===== Exercise material

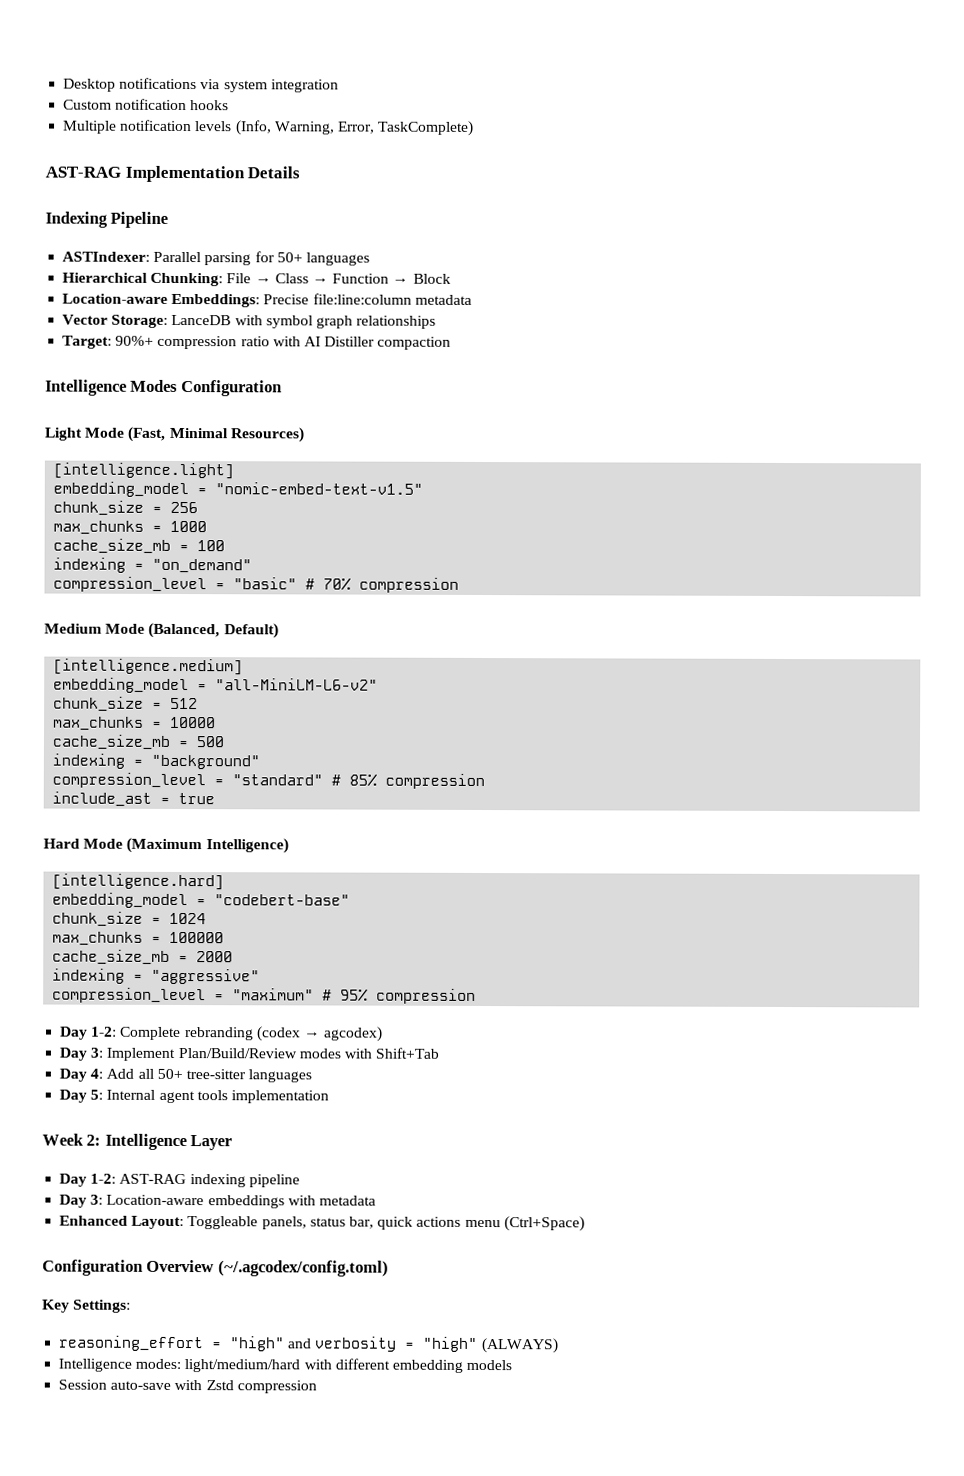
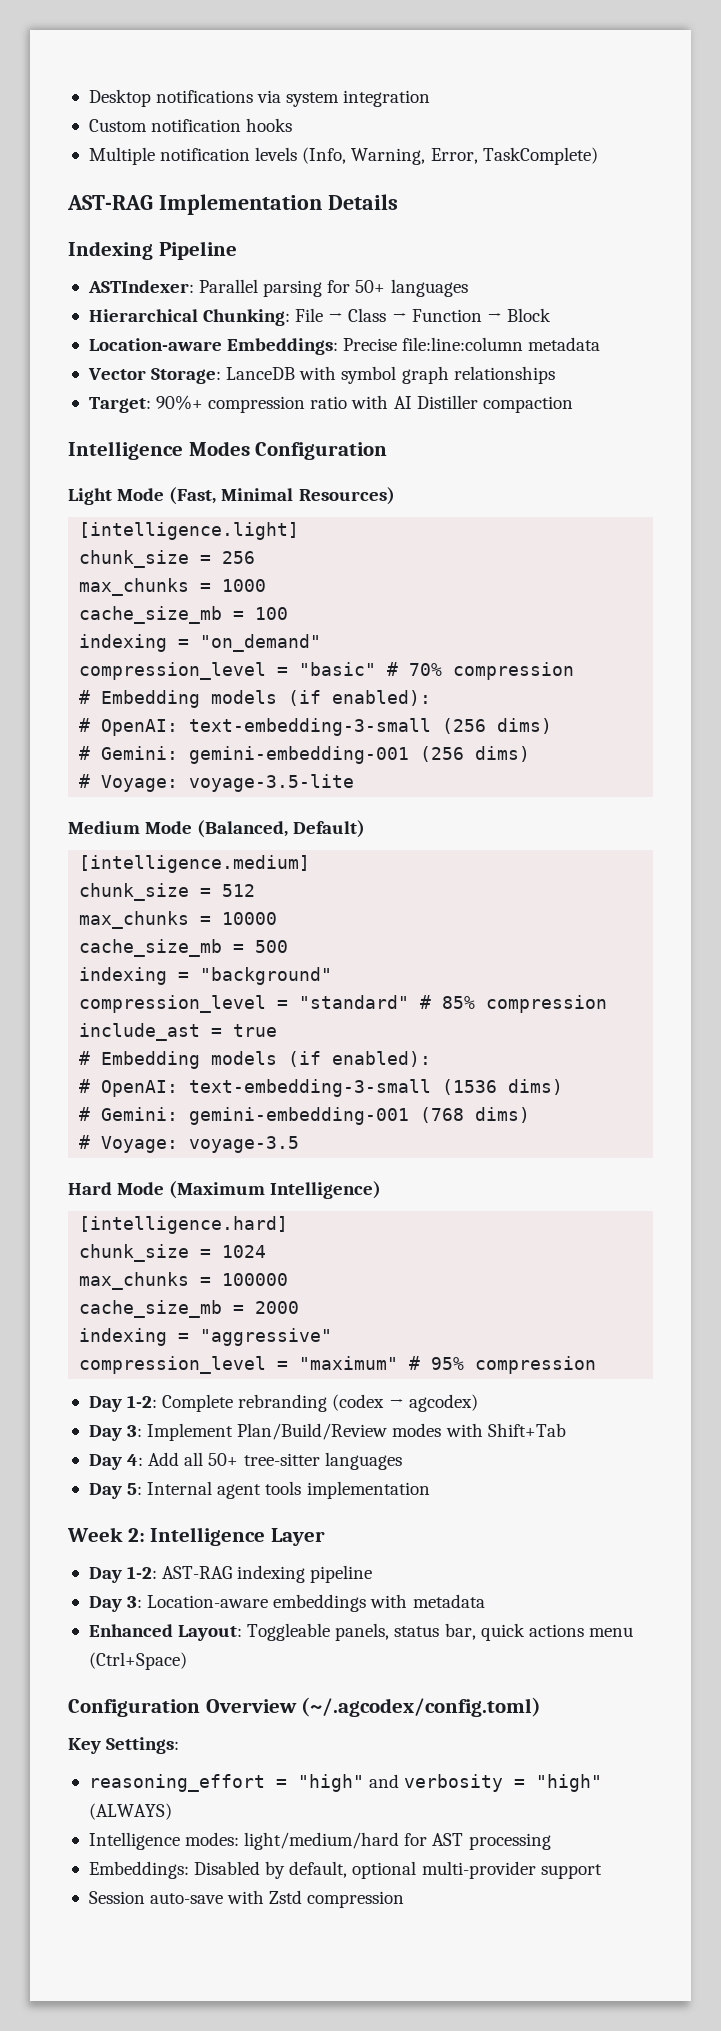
- embedding_model = "nomic-embed-text-v1.5"
  compression_level = "basic" # 70% compression
+ # Embedding models (if enabled):
+ # OpenAI: text-embedding-3-small (256 dims)
+ # Gemini: gemini-embedding-001 (256 dims)
+ # Voyage: voyage-3.5-lite
- embedding_model = "all-MiniLM-L6-v2"
  include_ast = true
+ # Embedding models (if enabled):
+ # OpenAI: text-embedding-3-small (1536 dims)
+ # Gemini: gemini-embedding-001 (768 dims)
+ # Voyage: voyage-3.5
- embedding_model = "codebert-base"
- Intelligence modes: light/medium/hard with different embedding models
+ Intelligence modes: light/medium/hard for AST processing
+ Embeddings: Disabled by default, optional multi-provider support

==========

» Problem statement: Reproduce each line of the records exactly and exclude any images.

» Task result:
- embedding_model = "nomic-embed-text-v1.5"
  compression_level = "basic" # 70% compression
+ # Embedding models (if enabled):
+ # OpenAI: text-embedding-3-small (256 dims)
+ # Gemini: gemini-embedding-001 (256 dims)
+ # Voyage: voyage-3.5-lite
- embedding_model = "all-MiniLM-L6-v2"
  include_ast = true
+ # Embedding models (if enabled):
+ # OpenAI: text-embedding-3-small (1536 dims)
+ # Gemini: gemini-embedding-001 (768 dims)
+ # Voyage: voyage-3.5
- embedding_model = "codebert-base"
- Intelligence modes: light/medium/hard with different embedding models
+ Intelligence modes: light/medium/hard for AST processing
+ Embeddings: Disabled by default, optional multi-provider support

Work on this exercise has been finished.